Project

Concepts of Democracy in Mid-Twentieth-Century Africa

The mid-twentieth century was a time of transition in Africa, symbolised by iconic images and words, from Harold Macmillan’s ‘Winds of Change speech’ to the lowering of Union Jacks and Tricolours and the raising of new national flags. Kwame Nkrumah’s declaration that the twentieth century was ‘Africa’s century’ seemed to capture the optimism and hope of the time.

 

The nature of this transition has for a long time been explained using the shorthand of ‘nationalism’, under which banner historians have described and analysed the social and political shifts which led to the transition from colonial to post-colonial regimes around 1960. But this focus has obscured other stories. For while not all those reflecting on and arguing about politics were nationalists, all were asking serious questions about the nature of government and the state, and asking what types of citizenship and what forms of accountability might be possible in a period of political reform. These debates have too often been forgotten, squeezed out because they did not fit into over-arching narratives.
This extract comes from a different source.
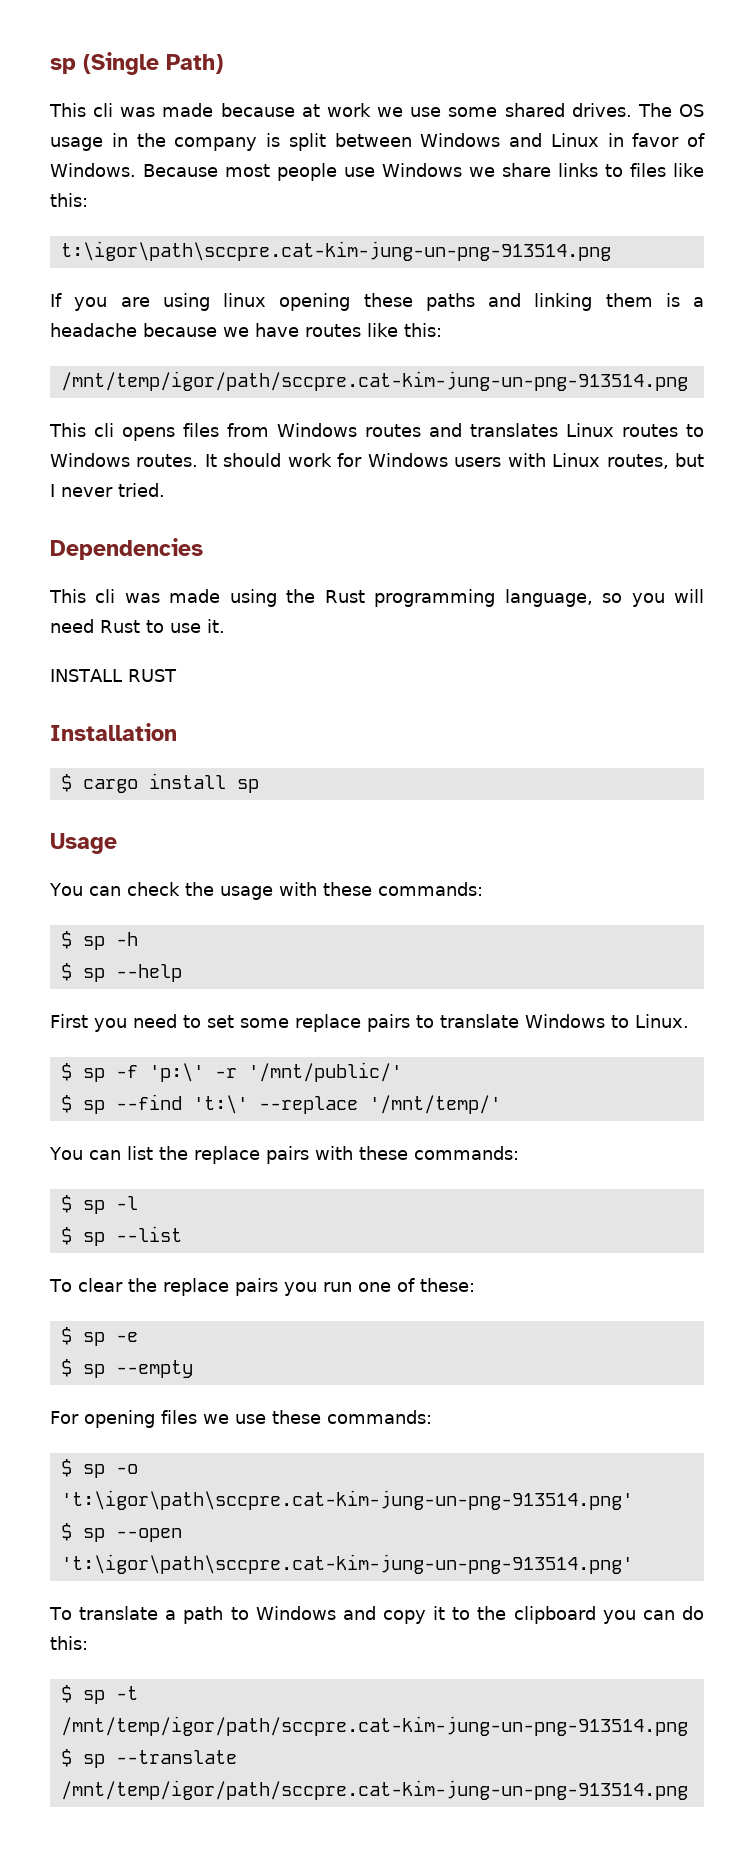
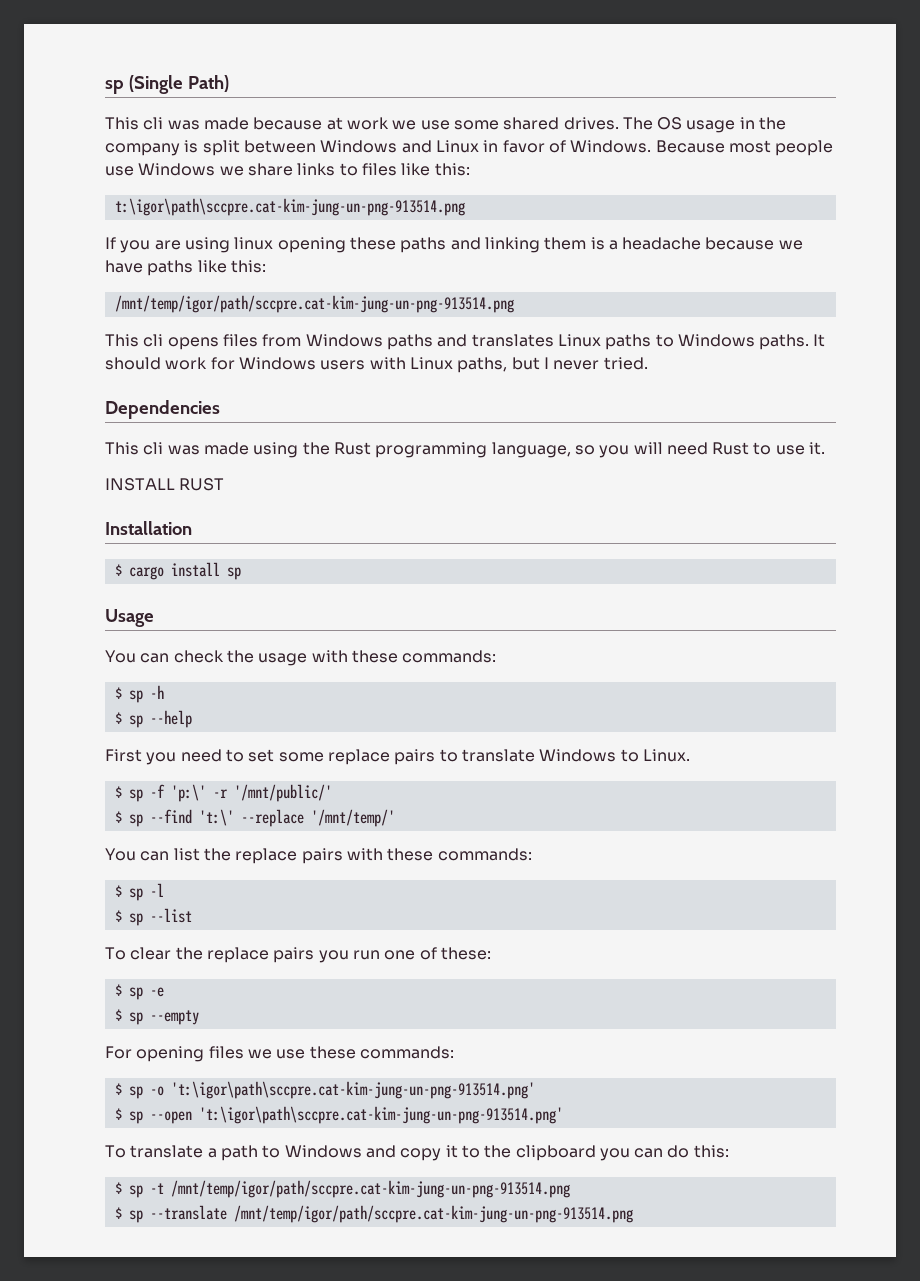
[305,324,361,337] routes -> [147,260,194,276] paths
[365,424,421,437] routes -> [386,334,433,350] paths
[622,424,704,437] [50,453,199,467] routes to Windows routes. -> [605,334,810,350] paths to Windows paths.
[606,454,669,469] routes, -> [457,357,508,373] paths,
My project seeks to recover these arguments and to do so in a comparative context, taking ‘concepts of democracy’ as a focus.
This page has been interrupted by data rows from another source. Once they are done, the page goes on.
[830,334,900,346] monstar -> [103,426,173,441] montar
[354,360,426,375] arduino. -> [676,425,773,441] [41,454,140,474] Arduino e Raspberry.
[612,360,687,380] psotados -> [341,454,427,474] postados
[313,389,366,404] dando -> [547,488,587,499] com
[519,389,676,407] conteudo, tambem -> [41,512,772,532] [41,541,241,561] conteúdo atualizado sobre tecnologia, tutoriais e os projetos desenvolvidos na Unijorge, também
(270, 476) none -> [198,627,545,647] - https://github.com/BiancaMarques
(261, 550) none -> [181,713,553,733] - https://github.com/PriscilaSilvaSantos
The concept of democracy is often understood as a western export, either accepted or rejected wholesale. In contrast, this project seeks to explore it as a ‘concept in translation’, investigated through a comparative case study of four African countries in the era of decolonization. I plan to look at four countries, Tanzania, Senegal, Kenya and Cameroon, and consider how democracy and political accountability were conceptualised in the mid-twentieth century. This is not a study of ‘great men’ and their thoughts, rather I intend to seek out public thinking in diverse forums, from letters to the editor in local and national newspapers to local histories and petitions and letters preserved in national archives, as well as more conventional texts such as parliamentary debates and political speeches. I hope to use my time at CRASSH to work on a book arising from this research, taking advantage of the interdisciplinary environment which CRASSH offers to do so.

About

Emma Hunter is an Early Career Felow at CRASSH, Easter 2013.
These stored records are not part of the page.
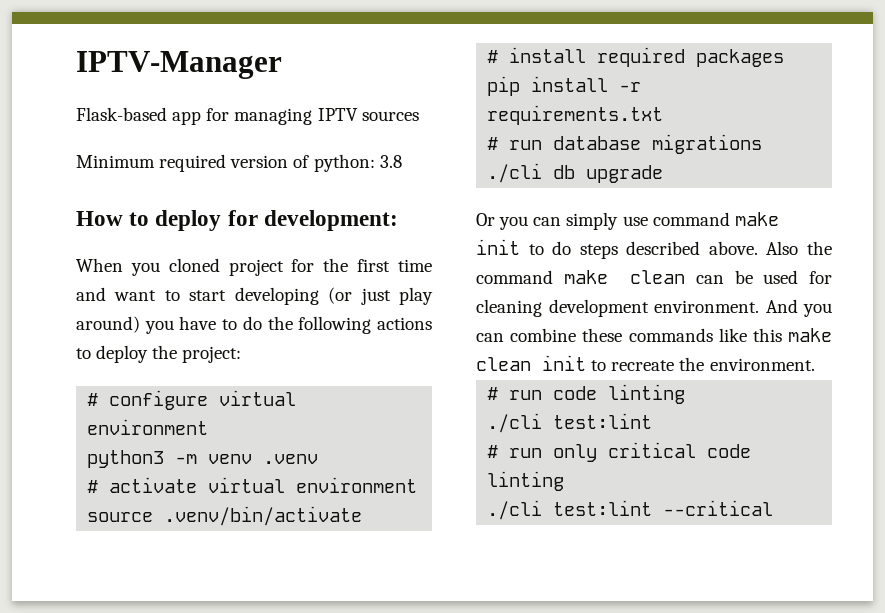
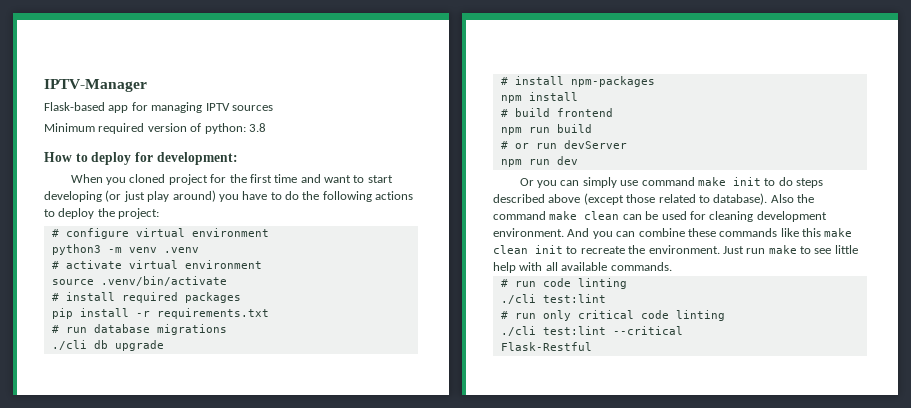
(664, 174) none -> [500,76,655,87] [500,92,578,103] [500,108,613,117] [500,124,592,135] [500,140,627,149] [500,156,578,167] // # install npm-packages // npm install // # build frontend // npm run build // # or run devServer // npm run dev
[708,241,758,255] above. -> [548,193,768,205] above (except those related to database).
(815, 364) none -> [722,245,858,254] [493,262,672,273] Just run make to see little help with all available commands.
(774, 508) none -> [500,342,592,351] // Flask-Restful

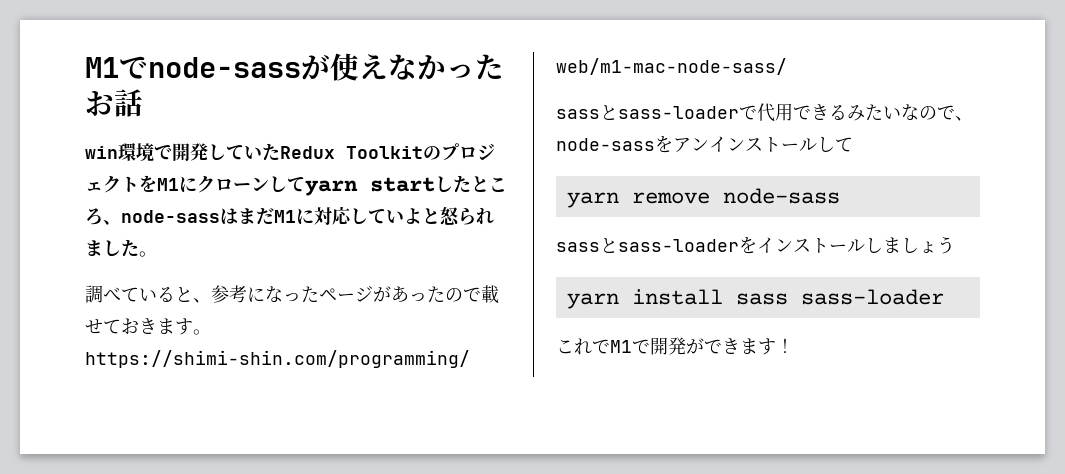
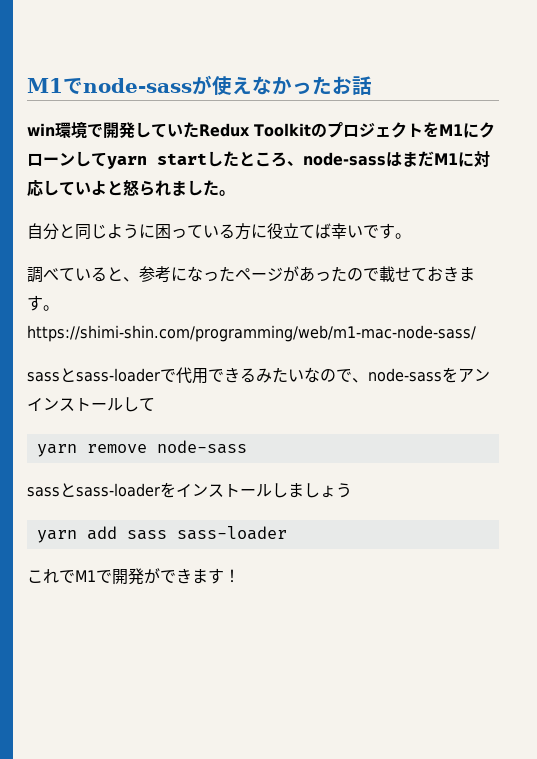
(157, 254) none -> [27,223,411,240] // 自分と同じように困っている方に役立てば幸いです。
[631,289,723,305] install -> [86,526,117,540] add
She is College Lecturer in History at Gonville and Caius College, and Newton Trust Lecturer at the Centre of African Studies. She was awarded her PhD from the University of Cambridge in 2008. She is currently completing a book which is provisionally entitled Freedom and Belonging: Concepts of Political Society in mid-twentieth-century Tanzania, and beginning research for the project ‘Concepts of Democracy in mid-twentieth-century Africa’. Her wider research interests in the field of political and intellectual history focus on ideas of citizenship and accountability in twentieth-century Africa, and the history of language, translation and print culture in Africa.